[Content revision data]

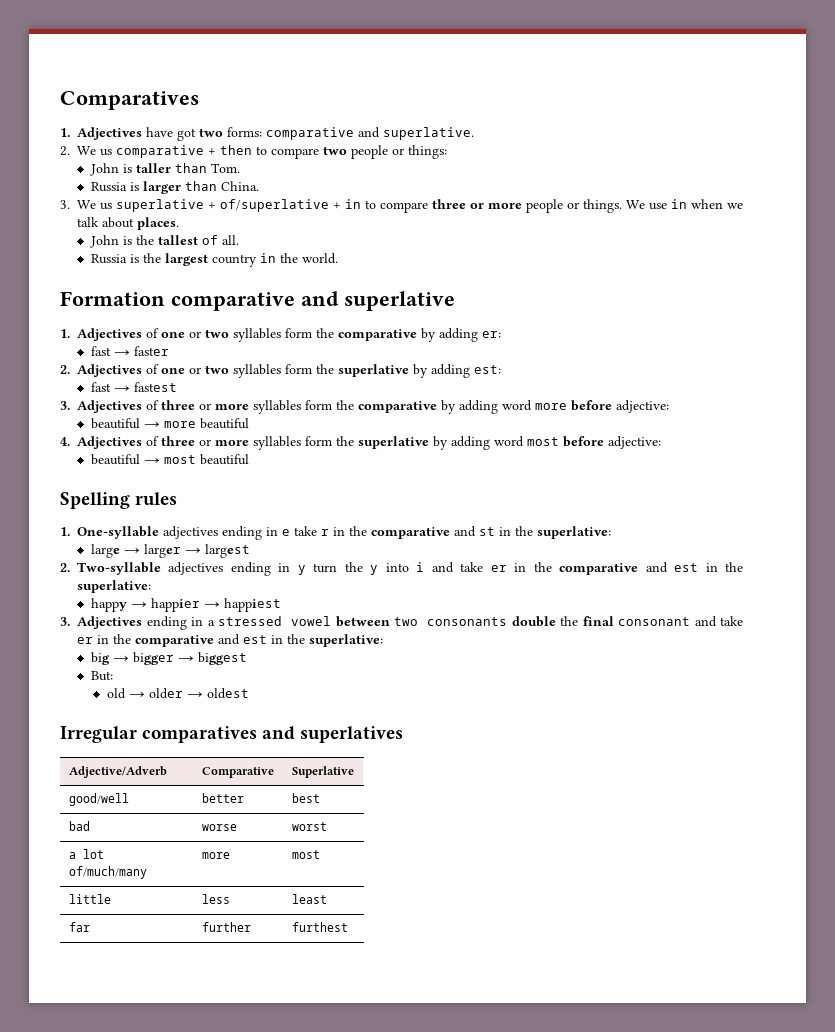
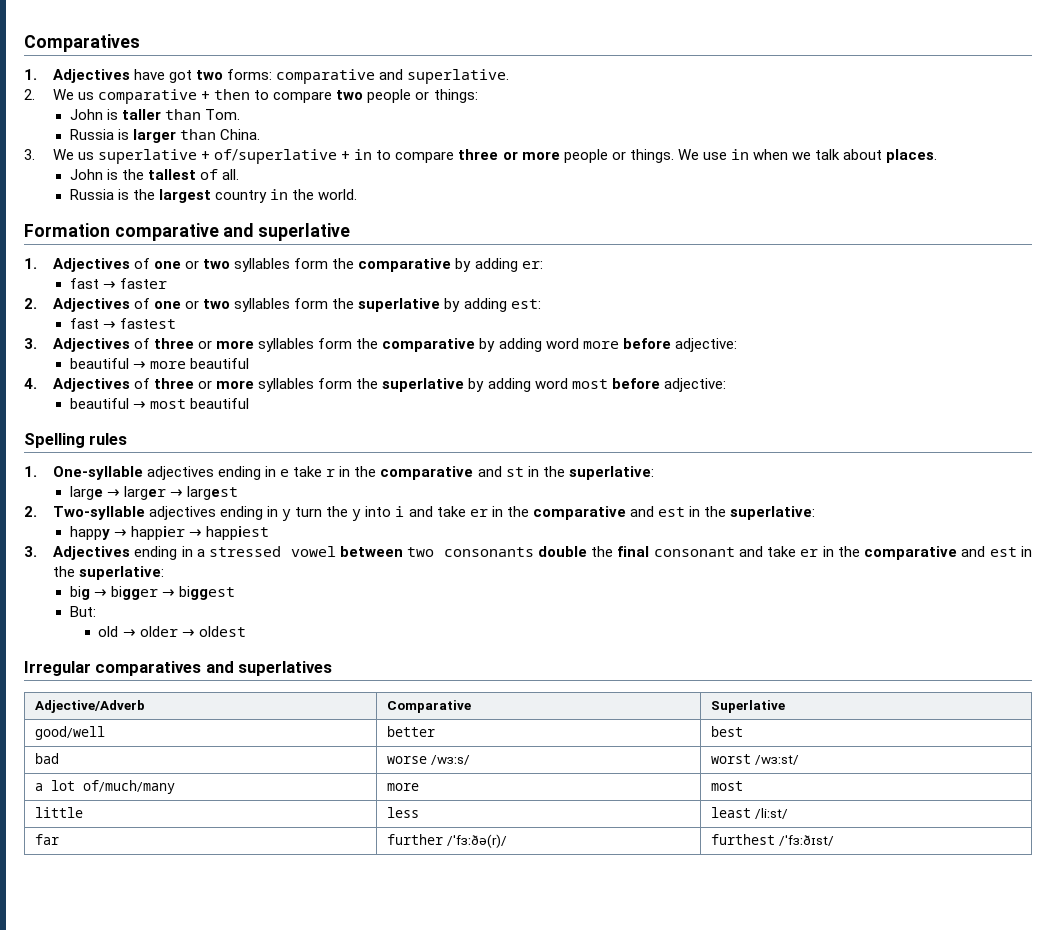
- bad | worse | worst
+ bad | worse /wɜːs/ | worst /wɜːst/
- little | less | least
+ little | less | least /liːst/
- far | further | furthest
+ far | further /ˈfɜːðə(r)/ | furthest /ˈfɜːðɪst/

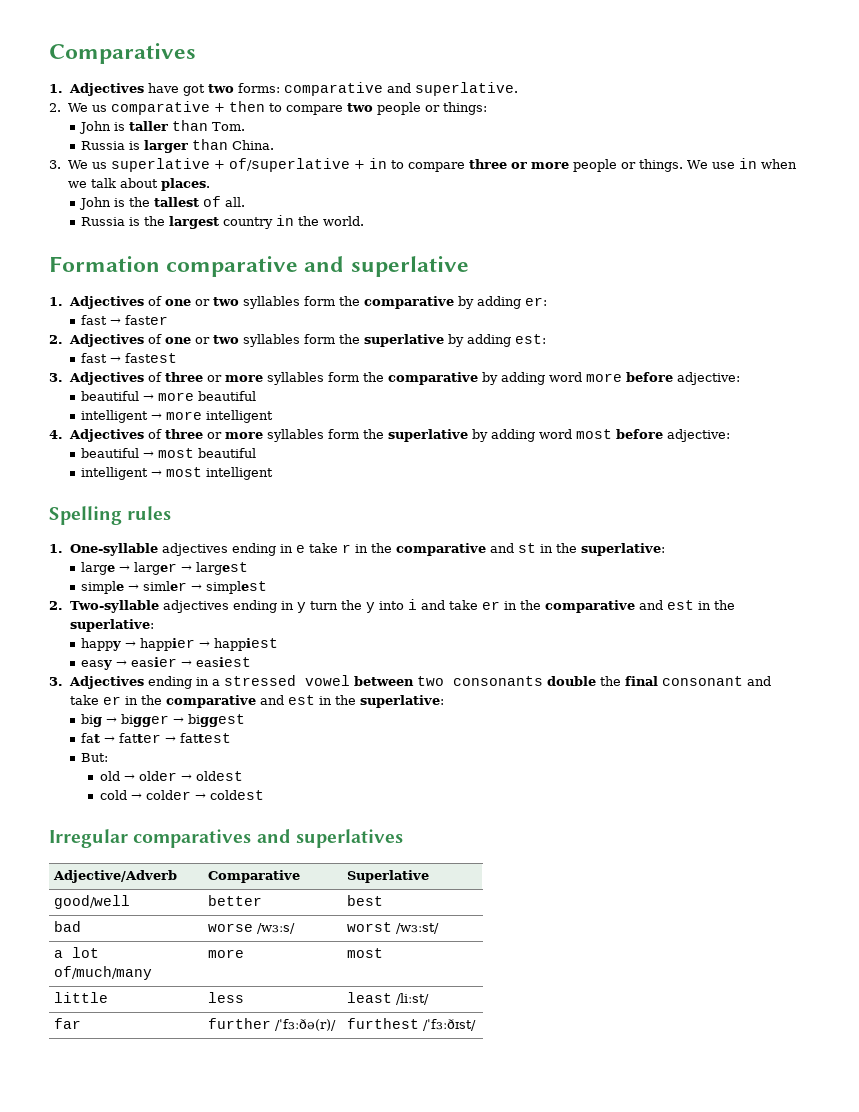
+ intelligent → more intelligent
+ intelligent → most intelligent
+ simple → simler → simplest
+ easy → easier → easiest
+ fat → fatter → fattest
+ cold → colder → coldest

## INSTRUCTIONS FOR THE TASK
Please report only the count of lines in the entries above where the word "worst" appears.

## EXERCISE OUTPUT
2